Silvio Di Benedetto - Microsoft Defender for Endpoint: integration with Endpoint Manager

Questo articolo è disponibile anche in lingua italiana al seguente link: Microsoft Defender for Endpoint: integrazione con Microsoft Endpoint Manager | WindowServer.it

Protecting your endpoints should be one of the most important things, because they are, and always will be, one of the main vehicles of attack by hackers and people who want to cause harm to your company. Windows Defender is considered an excellent product but it is now essential to extend the protection part in a more pro-active way and that can work on multiple levels: from network discovery, to checking for missing patches at the software and operating system level, passing from blocking potentially dangerous websites.

So using Microsoft Defender for Endpoint is almost a must that every company should implement to protect their users. Why choose Defender for Endpoint over other solutions on the market? Here are some features present:

Advanced integration with Windows 10 and Windows Server
Protection for macOS, Linux, Android and iOS
Missing patch detection
Detection of outdated software
Detection of services and processes that are potentially not useful and to be deactivated
Endpoint behavior analysis and reporting
Web content filtering

To this list are added the classic antivirus and antimalware functions integrated with the cloud. So, given that Microsoft Defender for Endpoint is the perfect product for our devices, how do we centrally distribute it in a cloud-oriented model? In this article we will see how to activate integration with Microsoft Endpoint Manager.

Enable Service

The service is available by purchasing the Microsoft Defender for Endpoint license or within the Microsoft 365 E5 license. Once activated, it will be necessary to enable integration with Microsoft Endpoint Manager (still called Microsoft Intune) – figure 1.

Once done, you will need to download the package for integration with MEM – figure 2.

Obviously, onboarding can be done manually, if you have very few devices, or via Microsoft Endpoint Configuration Manager.

The next step is to connect MEM with Defender for Endpoint; this is done in the Endpoint Manager portal – Security – Microsoft Defender for Endpoint – figure 3.

Once the connector is enabled, a new configuration profile must be created to be distributed on the clients – figure 4.

The previously downloaded file will be inserted in the onboarding file – figure 5.

The integration is totally transparent for the user but will automatically enable all the various rules set within the Microsoft Security Center web portal.
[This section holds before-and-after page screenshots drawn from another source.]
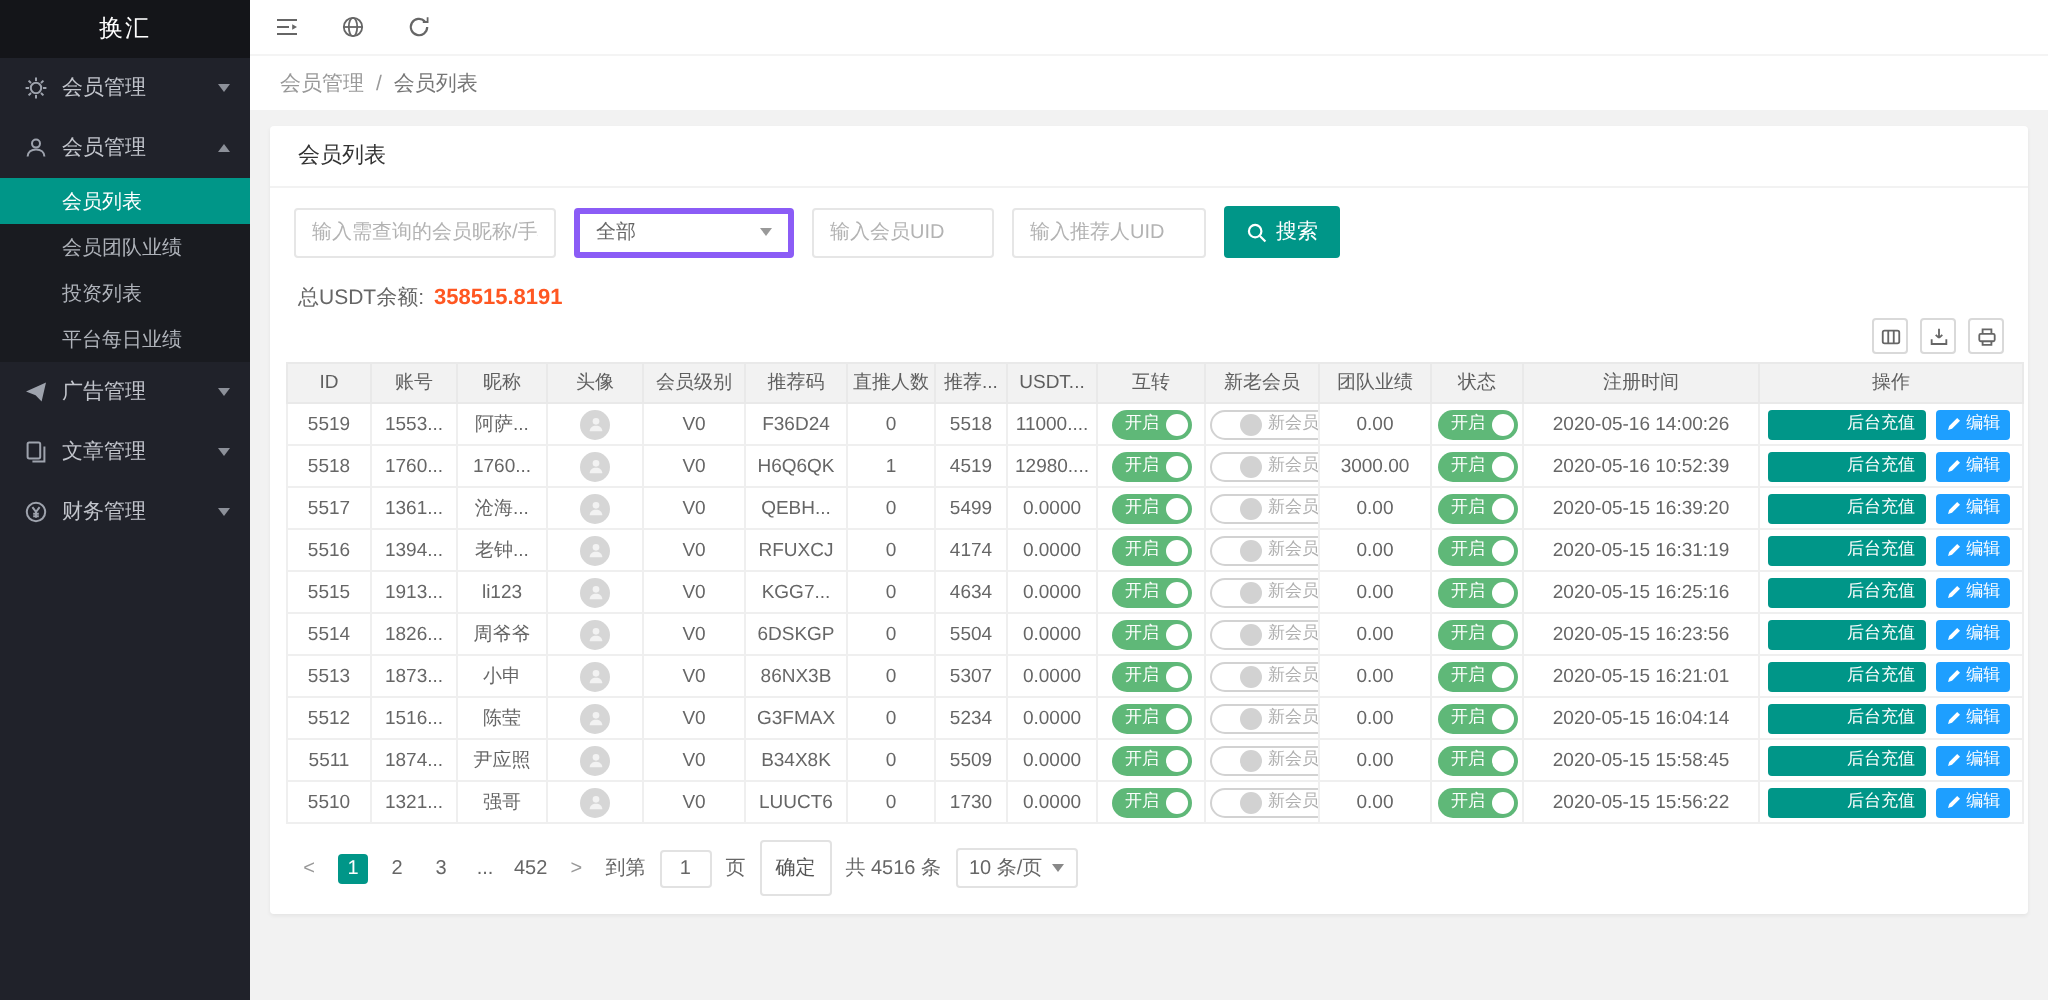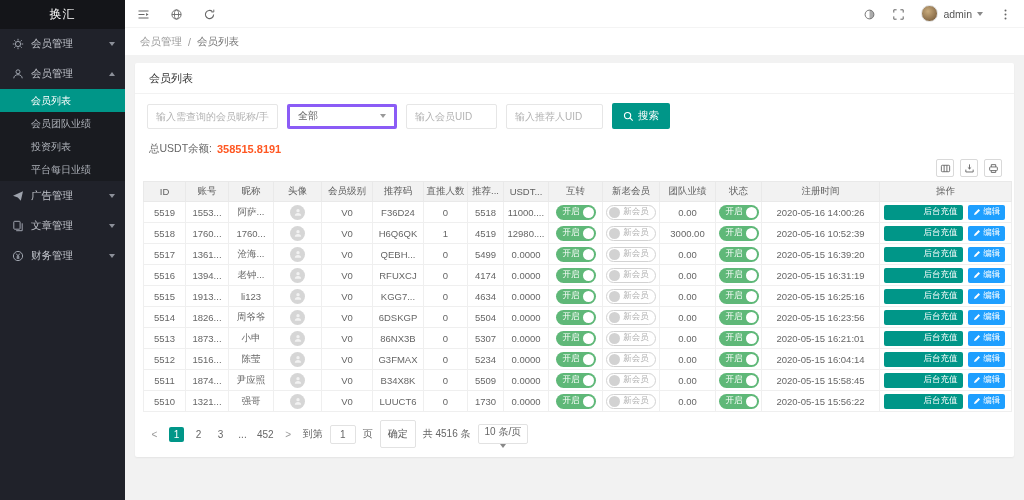--- a/index.html
+++ b/index.html
@@ -169,31 +169,6 @@
             <path d="M10.8 1.6v2.4H8.4" stroke-width="0.9"></path>
           </svg>
       </span>
-      <div class="tb-right">
-        <span class="tb-ic">
-          <svg viewBox="0 0 13 13" fill="none" stroke="currentColor" stroke-width="0.9">
-              <circle cx="6.5" cy="6.5" r="4.4"></circle>
-              <path d="M6.5 2.1a4.4 4.4 0 0 1 0 8.8z" fill="currentColor" stroke="none" opacity="0.55"></path>
-            </svg>
-        </span>
-        <span class="tb-ic">
-          <svg viewBox="0 0 13 13" fill="none" stroke="currentColor" stroke-width="1">
-              <path d="M1.8 4.6V1.8h2.8M8.4 1.8h2.8v2.8M11.2 8.4v2.8H8.4M4.6 11.2H1.8V8.4"></path>
-            </svg>
-        </span>
-        <span class="user-chip">
-          <span class="avatar-img"></span>
-          <span class="username">admin</span>
-          <span class="caret-dn"></span>
-        </span>
-        <span class="tb-ic">
-          <svg viewBox="0 0 13 13" fill="currentColor">
-              <circle cx="6.5" cy="2.6" r="1"></circle>
-              <circle cx="6.5" cy="6.5" r="1"></circle>
-              <circle cx="6.5" cy="10.4" r="1"></circle>
-            </svg>
-        </span>
-      </div>
     </div>
 
     <div class="breadcrumb">

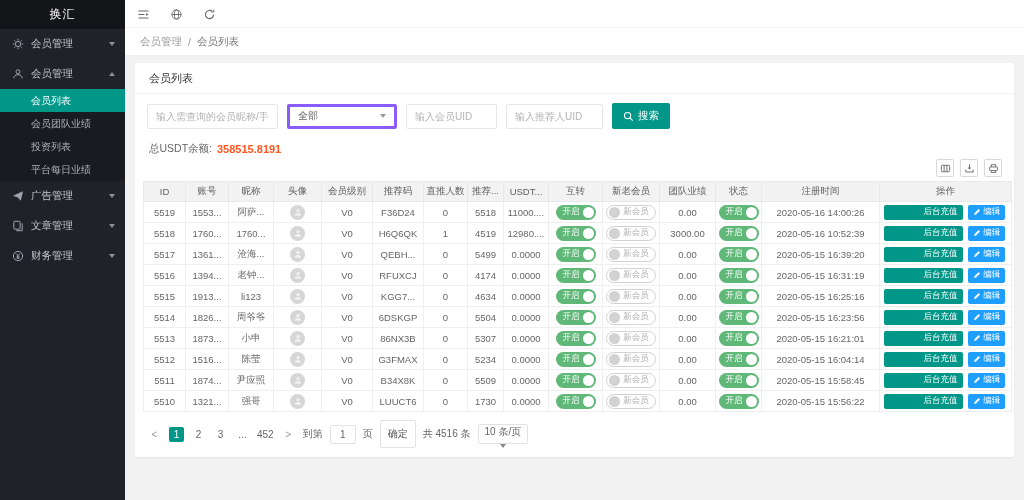--- a/index.html
+++ b/index.html
@@ -61,7 +61,7 @@
   .toggle { display:inline-flex; align-items:center; height:15px; border-radius:8px; font-size:8.5px; cursor:pointer; vertical-align:middle; }
   .toggle.on { background:#5fb878; color:#fff; padding:0 2px 0 7px; gap:3px; }
   .toggle.on .knob { width:11px; height:11px; border-radius:50%; background:#fff; }
-  .toggle.off { border:1px solid #d2d2d2; background:#fff; color:#b0b0b0; padding:0 6px 0 2px; gap:3px; }
+  .toggle.off { border:1px solid #d2d2d2; background:#fff; color:#b0b0b0; padding:0 6px 0 14px; gap:3px; }
   .toggle.off .knob { width:11px; height:11px; border-radius:50%; background:#d2d2d2; }
 
   .ops { white-space:nowrap; }

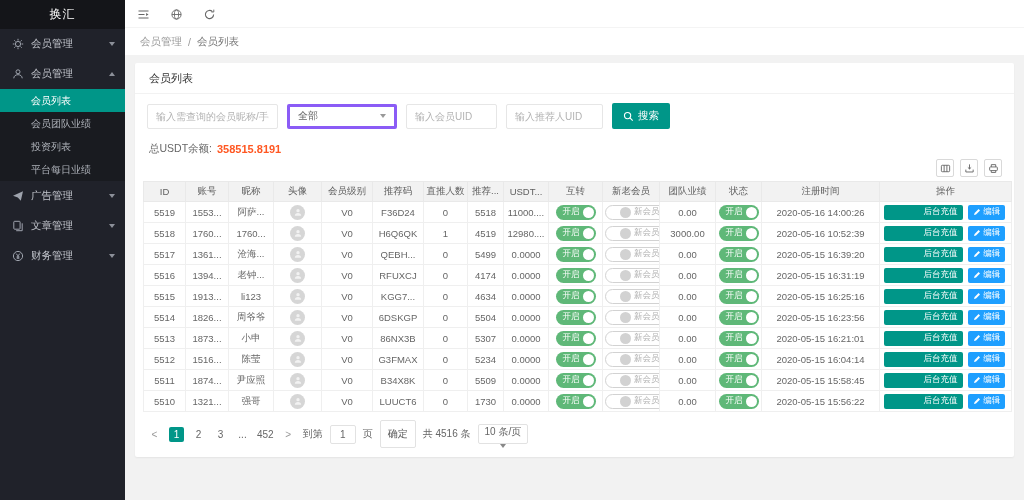--- a/index.html
+++ b/index.html
@@ -76,7 +76,7 @@
   .pg.active { background:#009688; color:#fff; border-radius:2px; padding:0 4px; }
   .goto-inp { width:26px; height:19px; border:1px solid #e2e2e2; border-radius:2px; text-align:center; font-size:10px; color:#666; outline:none; }
   .confirm-btn { height:28px; border:1px solid #e2e2e2; background:#fff; border-radius:2px; font-size:10px; color:#555; padding:0 7px; cursor:pointer; font-family:inherit; }
-  .psize { height:20px; border:1px solid #e2e2e2; border-radius:2px; display:flex; align-items:center; gap:5px; padding:0 6px; cursor:pointer;flex-direction:column; }
+  .psize { height:20px; border:1px solid #e2e2e2; border-radius:2px; display:flex; align-items:center; gap:5px; padding:0 6px; cursor:pointer; }
 </style>
 </head>
 <body>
To see the onboarding status there is a dashboard that shows the summary of our endpoints – figure 6.

The same result, albeit in less detail, can be seen in the same section of Microsoft Endpoint Manager where the connector is enabled – figure 7.

Reporting

To view the health status of the antivirus, a report is also available in MEM, which offers a very detailed overview – figure 8.

Conclusions

The integration between Defender for Endpoint and Microsoft Endpoint Manager is definitely an easy way to centrally manage integration with Windows Defender.